Overall, Obama’s $3.8 trillion budget requests $901 billion in deficit spending, following $1.33 trillion in deficit spending during this year. The spending will boost the nation’s debt well past $16 trillion by October 2013, further endangering the country’s already damaged credit-rating.
That high-spending threatens to shift the public’s focus back towards the federal government’s spending habits. That concern boosted the GOP in the 2010 election, but has since been muffled by the Democrats’ and the media’s shared focus on income-inequality and the now-abandoned Occupy protests.
The budget request “doesn’t seem to comprehend the enormity of the debt situations we face,” said Tevi Troy, a former official in George W. Bush’s administration, who now works at the Hudson Institute.
“I was hoping for some real adjustments in spending levels… these political budgets are not helping us come to grips with our long-term financial disasters,” he told The Daily Caller.
The morning job-training speech will help shape the media’s coverage of his budget, and it provides a camera-friendly response to the GOP’s criticism of his proposed budget as reckless.
“Reckless spending is the trademark of the Obama presidency,” according to a Feb. 12 statement from Sean Spicer, communications director at the Republican National Committee. “As the national debt races toward $16 trillion, the president continues to grow government, rather than shrink it,” Spicer wrote.
Gov. Mitt Romney’s criticism was similar: “Once again, President Obama is offering no meaningful proposals to solve our entitlement crisis or get spending under control,” read a statement from Romney’s campaign.
Despite the Democrats’ messaging, the GOP’s message — and the tide of red-ink — is shaping media coverage.
The Washington Post, for example, highlighted the budget’s greater-than-predicted 10-year spending forecast.
“The new 10-year blueprint shows annual deficits exceeding $600 billion every year except 2018… debt held by outside investors would grow to $18.7 trillion by 2021, or 76.5 percent of the economy — a full $1 trillion higher” than predicted earlier by the administration, said the Post’s Feb. 13 report on Obama’s budget request.
In his morning speech, Obama’s tried to address his audience’s concern about government debt by urging higher taxes on the wealthy. The audience’s response was muted, however, even as Obama declared that “you’re the ones who deserve a break.”
“We don’t envy the wealthy, but we do expect everyone to do their fair share… given where our deficit is, it is just a matter of math that folks like me just have to do a little more,” Obama said, while the audience listened silently.

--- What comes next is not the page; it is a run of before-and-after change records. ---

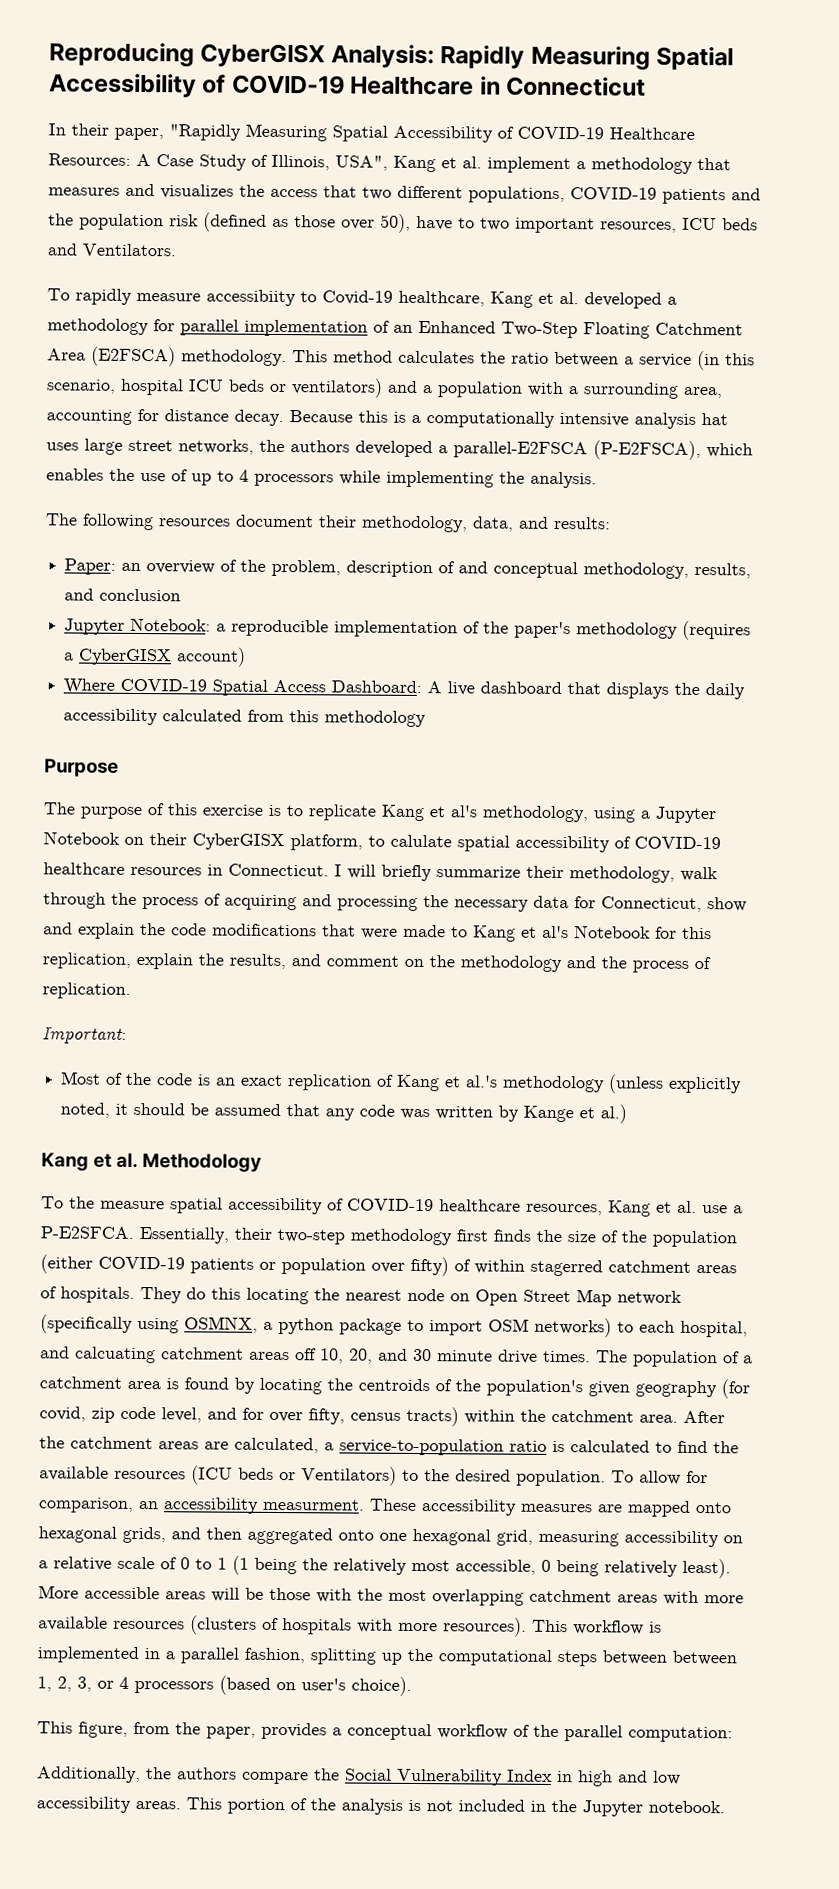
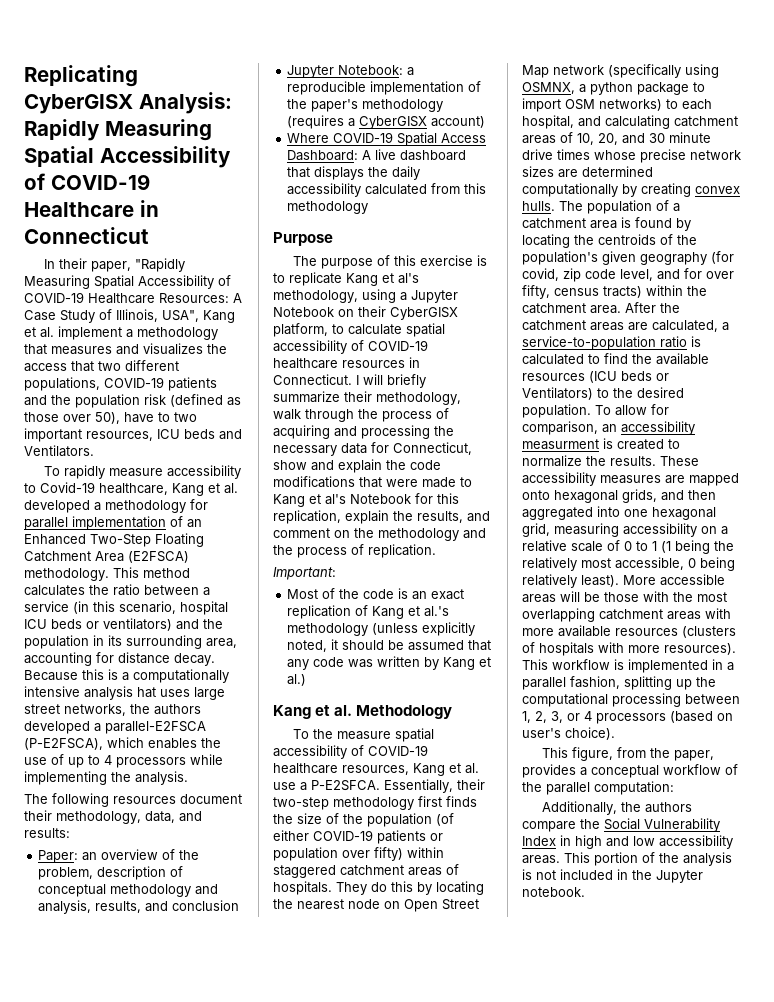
[49,42,195,68] Reproducing -> [24,65,138,87] Replicating
[206,289,296,307] accessibiity -> [166,465,241,479] accessibility
[422,381,578,398] a population with a -> [203,619,223,629] [24,635,122,649] the population in its
[458,561,690,579] and conceptual methodology, -> [38,884,219,897] [38,900,92,914] conceptual methodology and analysis,
[390,834,452,848] calulate -> [348,324,402,335] calculate
[523,1105,575,1123] Kange -> [443,657,476,670] Kang
[40,1254,93,1274] (either -> [436,813,454,826] [273,830,309,841] (of either
[454,1259,603,1277] of within stagerred -> [407,847,444,858] [273,865,336,878] within staggered
(241, 1293) none -> [417,882,432,895] by
[74,1346,317,1364] calcuating catchment areas off -> [605,115,738,129] [522,132,573,144] calculating catchment areas of
[543,1350,591,1363] times. -> [557,149,741,163] [522,166,653,178] [522,183,740,197] [522,201,555,211] times whose precise network sizes are determined computationally by creating convex hulls.
[262,1498,365,1511] measurment. -> [522,438,680,450] [522,455,656,467] measurment is created to normalize the results.
[338,1529,374,1541] onto -> [597,506,620,517] into
[557,1650,667,1667] steps between -> [612,693,681,707] processing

The audience did cheer when Obama said his calls for increased taxes were not “class warfare,” but only “common sense.”
Obama also told the audience that his long-term plan slices $4 trillion from the next 10 years of deficits.
GOP officials deride his budget math, saying his plans would actually only cut roughly $273 billion from the existing programs that will likely add $11 trillion of deficits to the national debt over the next ten years.
Obama’s morning speech included many elements from the stump speech that he’s being using over the last few months, but he also highlighted a list of spending projects that are likely favored by his supportive audience of community college students.
The job-training program is called the Community College to Career Fund, and will be described as a way to provide two million workers “with skills that will lead directly to a job,” according to a White House Feb. 13 statement.
Also, Obama’s TV-appearance will be followed up by an afternoon press briefing with three senior officials. They are Secretary of Education Arne Duncan, Secretary of Labor Hilda Solis and Director of the White House Domestic Policy Council Cecilia Munoz.
Washington is already spending roughly $18 billion per year on 47 job-training programs overseen by nine federal agencies, according to a February 2011 report by the Government Accountability Office.